Reputation: 3601
I maintain a ASP.NET web application that causes a user's network connection to reset for several seconds when it executes a procedure. Therefore, the page request times out on the user's end as they never receive the web application's response (the connection dies before it gets the response packet).
To resolve this situation, I was contemplating having the ASP.NET page execute an asynchronous function that incorporates a Thread.Sleep(5000); // sleep for 5 seconds before executing the connection reset
This way, the browser has 5 seconds to receive the page's response before their connection resets.
I have concerns with using Thread.Sleep and asynchronous functions in ASP.NET though. I've never attempted to do it before, so I'm unsure of the potential problems it may cause. Does anyone see potential problems with starting an asynchronous thread that contains a Thread.Sleep
in an ASP.NET application? If so, can you think of a better solution?
Upvotes: 5
Views: 5595
Reputation: 3046
It is generally not a good idea to put the thread to sleep on a web server, because the threads are limited. In your specific case you need one client, starting ~1-2 requests per second, to block all your threads...
You should use a timer, as others proposed, and ofcource a AsyncPage
/ AsyncHttpHandler
.
Upvotes: 1
Reputation: 2077
Placing Thread.Sleep in an asynchronous method can contribute to ThreadPool Starvation, as it blocks one of a limited number of threads for several seconds - that thread could be off servicing client requests.

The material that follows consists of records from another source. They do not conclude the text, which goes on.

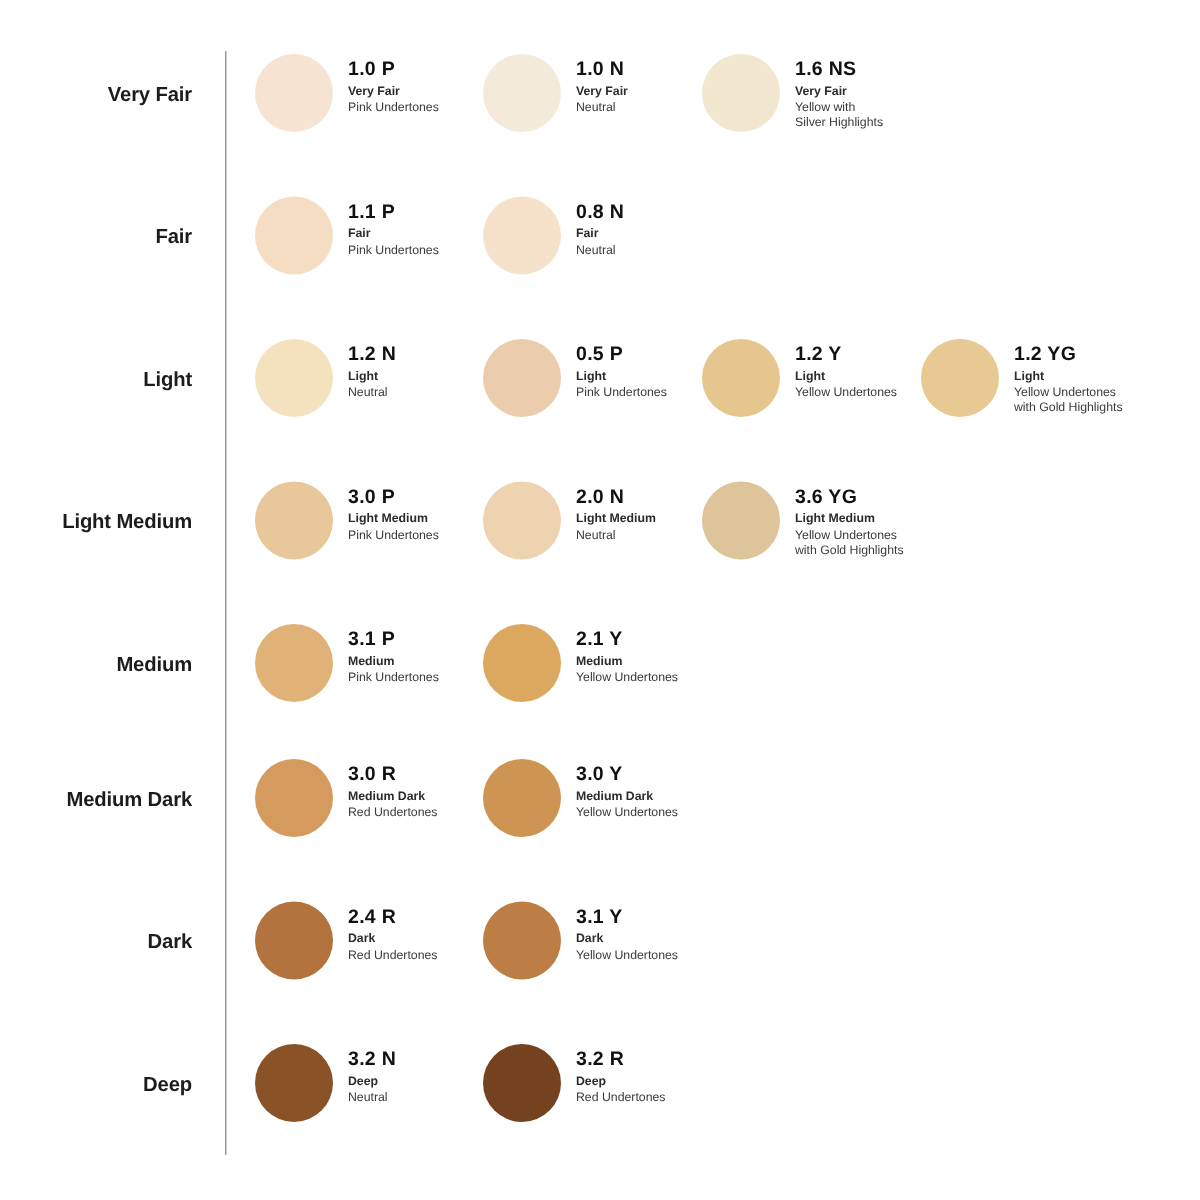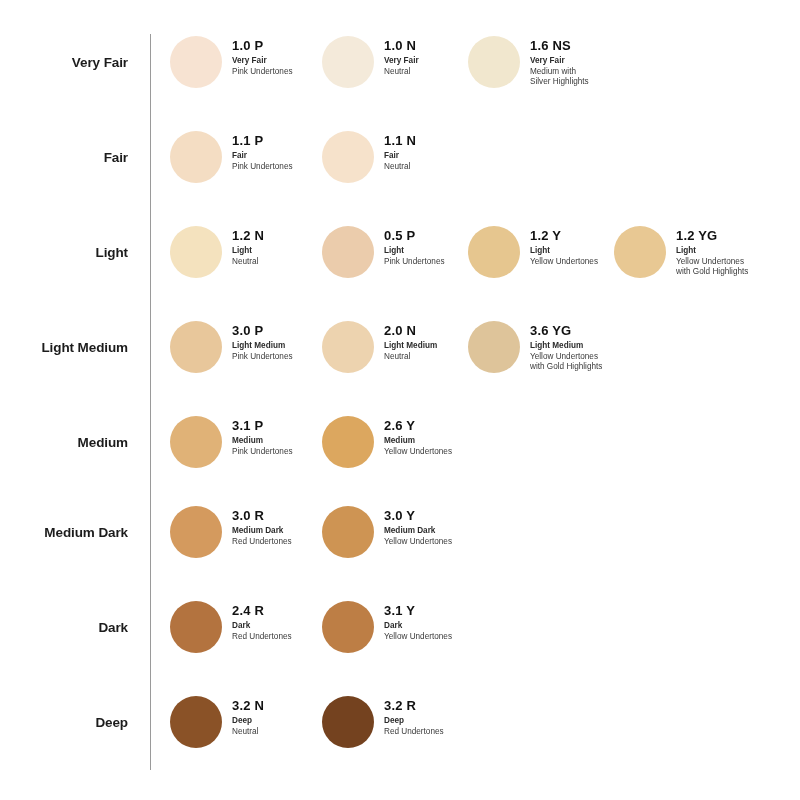--- a/index.html
+++ b/index.html
@@ -127,7 +127,7 @@
             <div class="info">
               <div class="code">1.6 NS</div>
               <div class="depth">Very Fair</div>
-              <div class="under">Medium with</div>
+              <div class="under">Yellow with</div>
               <div class="under">Silver Highlights</div>
             </div>
           </div>

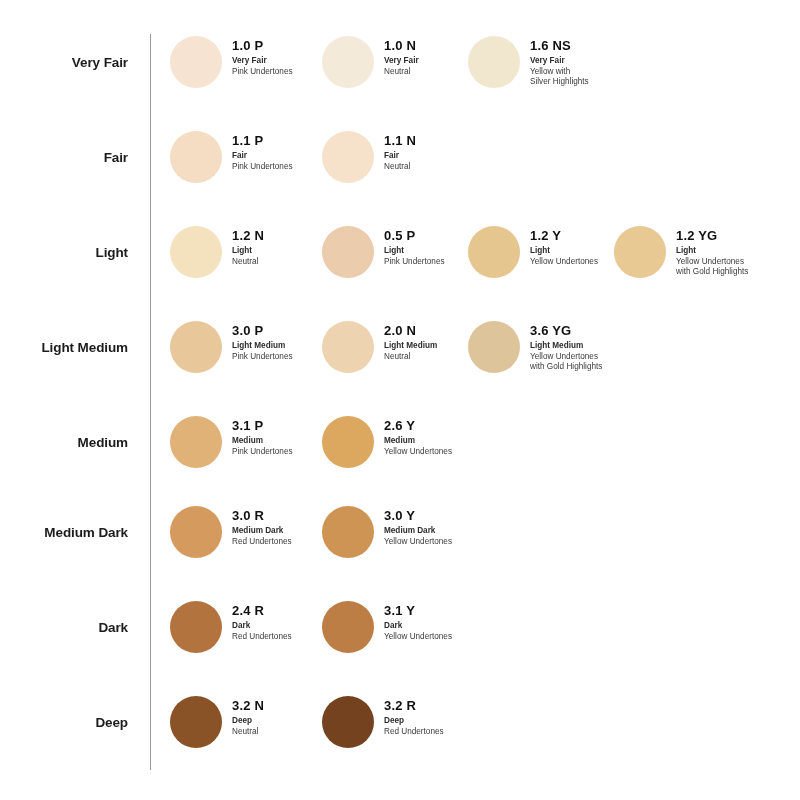--- a/index.html
+++ b/index.html
@@ -147,7 +147,7 @@
           <div class="cell" style="left: 152px;">
             <div class="dot" style="background: rgb(246, 226, 203);"></div>
             <div class="info">
-              <div class="code">1.1 N</div>
+              <div class="code">0.8 N</div>
               <div class="depth">Fair</div>
               <div class="under">Neutral</div>
             </div>

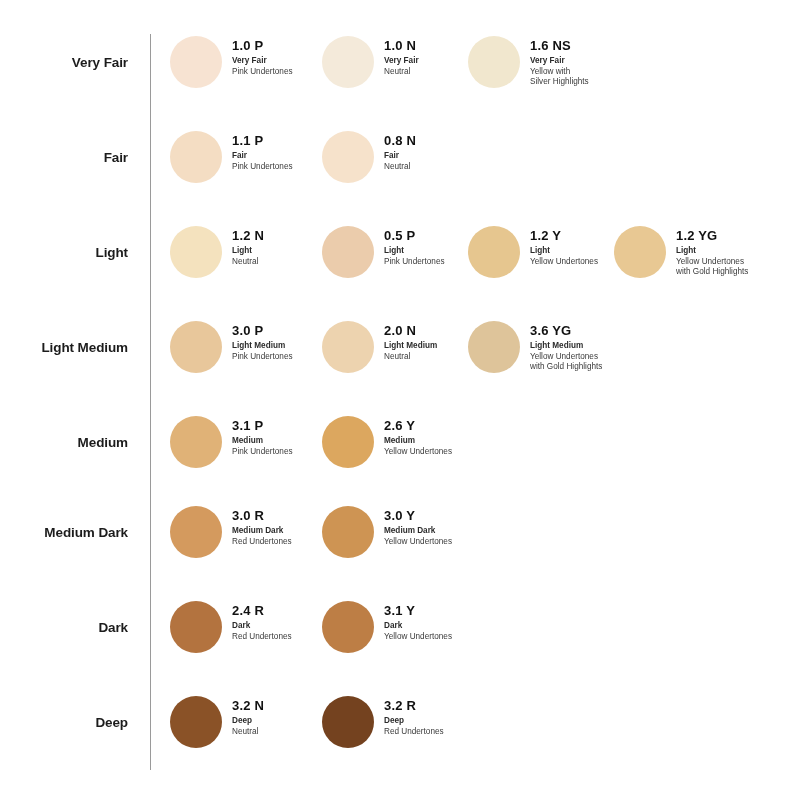--- a/index.html
+++ b/index.html
@@ -236,7 +236,7 @@
           <div class="cell" style="left: 152px;">
             <div class="dot" style="background: rgb(220, 167, 95);"></div>
             <div class="info">
-              <div class="code">2.6 Y</div>
+              <div class="code">2.1 Y</div>
               <div class="depth">Medium</div>
               <div class="under">Yellow Undertones</div>
             </div>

Instead, why not create a timer that fires after five seconds? Same effect, just register your delayed work in the timer's event.
Upvotes: 3
Reputation: 30185
Though I find your problem statement too vague to address properly, I can say that you should use System.Threading.Timer instead of a Sleep statement. The former is performant, the latter will keep one of your CPU core's in a busy state (very bad!).